Work item: The answer should match the entries that follow exactly, except that no image appears in it.

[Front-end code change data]
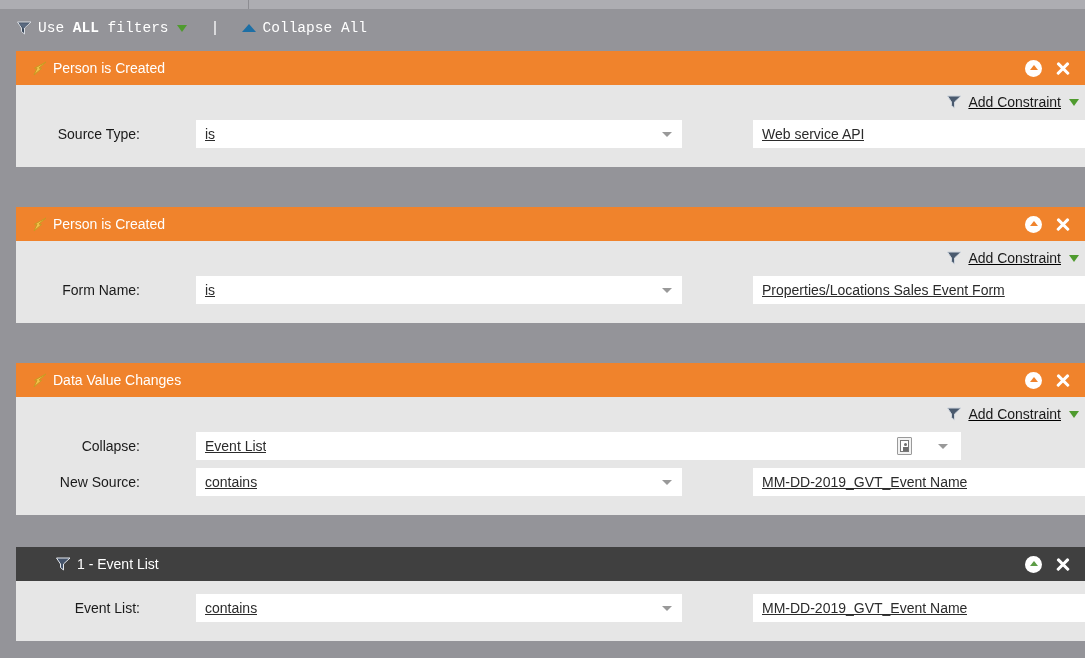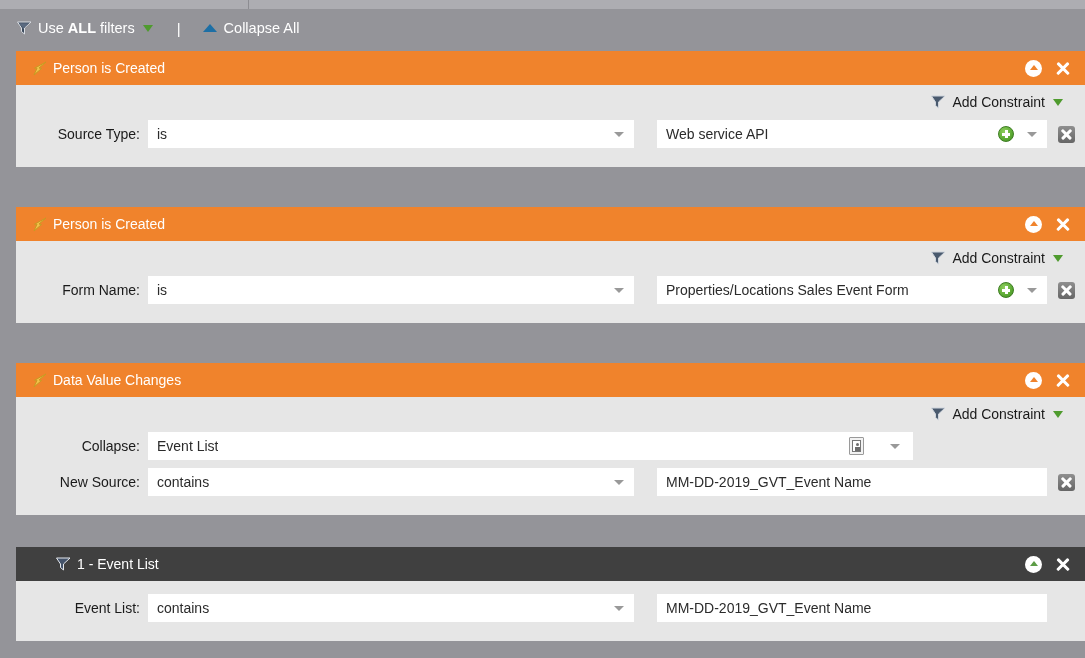--- a/index.html
+++ b/index.html
@@ -33,7 +33,7 @@
     position: absolute; top: 9px; left: 0;
     width: 1085px; height: 38px;
     background: #949499;
-    display: flex; align-items: center;
+    display: flex; align-items: center; font-family: Liberation Mono, monospace;
   }
   .tb-item {
     display: flex; align-items: center;

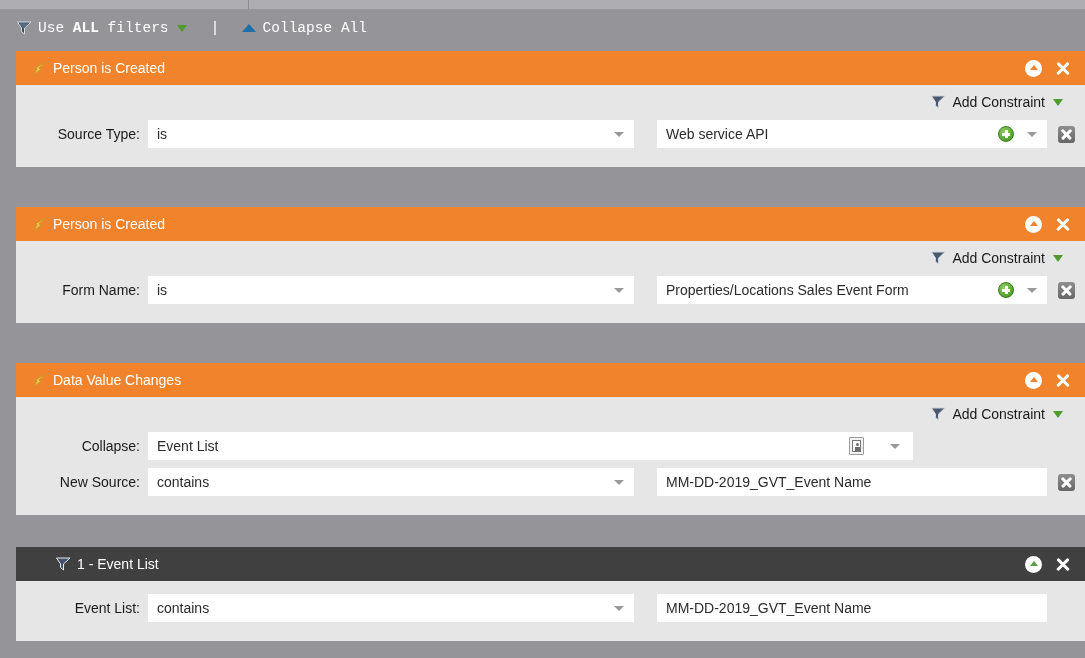--- a/index.html
+++ b/index.html
@@ -143,7 +143,8 @@
   .add-constraint-row {
     height: 34px;
     display: flex; align-items: center; justify-content: flex-end;
-    padding-right: 22px;
+    padding-right: 6px;
+    text-decoration: underline;
   }
   .add-constraint {
     display: flex; align-items: center;

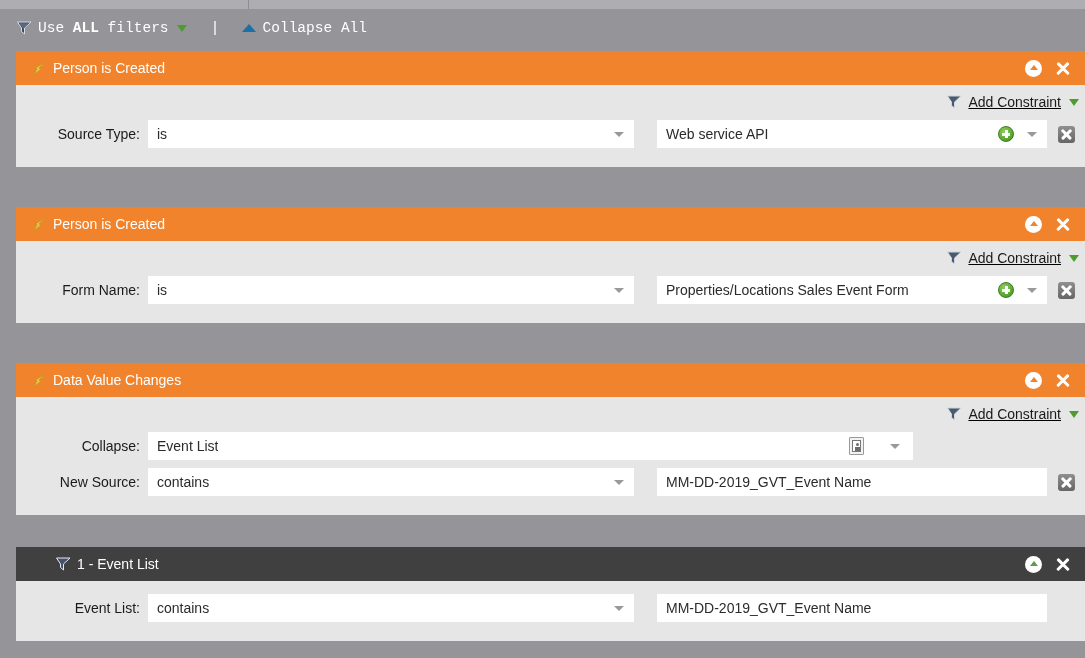--- a/index.html
+++ b/index.html
@@ -158,6 +158,7 @@
     padding: 0 0 0 0;
     height: 30px;
     margin-bottom: 6px;
+    gap: 48px;
   }
   .field-label {
     width: 132px;

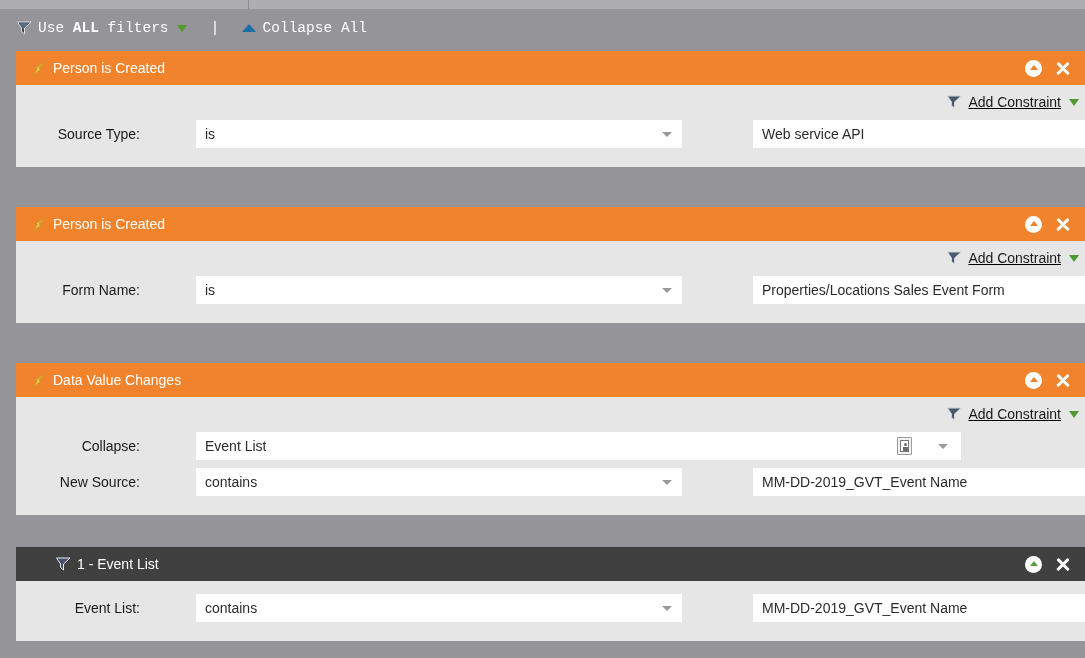--- a/index.html
+++ b/index.html
@@ -179,7 +179,7 @@
     font-size: 14px;
     color: #2b2b2b;
     padding-left: 8px;
-    white-space: nowrap; overflow: hidden;
+    white-space: nowrap; overflow: hidden; text-decoration: underline;
   }
   .ctrl.op   { width: 486px; flex: 0 0 auto; }
   .ctrl.val  { width: 390px; flex: 0 0 auto; margin-left: 23px; }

Task answer:
--- a/index.html
+++ b/index.html
@@ -33,7 +33,7 @@
     position: absolute; top: 9px; left: 0;
     width: 1085px; height: 38px;
     background: #949499;
-    display: flex; align-items: center;
+    display: flex; align-items: center; font-family: Liberation Mono, monospace;
   }
   .tb-item {
     display: flex; align-items: center;

--- a/index.html
+++ b/index.html
@@ -143,7 +143,8 @@
   .add-constraint-row {
     height: 34px;
     display: flex; align-items: center; justify-content: flex-end;
-    padding-right: 22px;
+    padding-right: 6px;
+    text-decoration: underline;
   }
   .add-constraint {
     display: flex; align-items: center;

--- a/index.html
+++ b/index.html
@@ -158,6 +158,7 @@
     padding: 0 0 0 0;
     height: 30px;
     margin-bottom: 6px;
+    gap: 48px;
   }
   .field-label {
     width: 132px;

--- a/index.html
+++ b/index.html
@@ -179,7 +179,7 @@
     font-size: 14px;
     color: #2b2b2b;
     padding-left: 8px;
-    white-space: nowrap; overflow: hidden;
+    white-space: nowrap; overflow: hidden; text-decoration: underline;
   }
   .ctrl.op   { width: 486px; flex: 0 0 auto; }
   .ctrl.val  { width: 390px; flex: 0 0 auto; margin-left: 23px; }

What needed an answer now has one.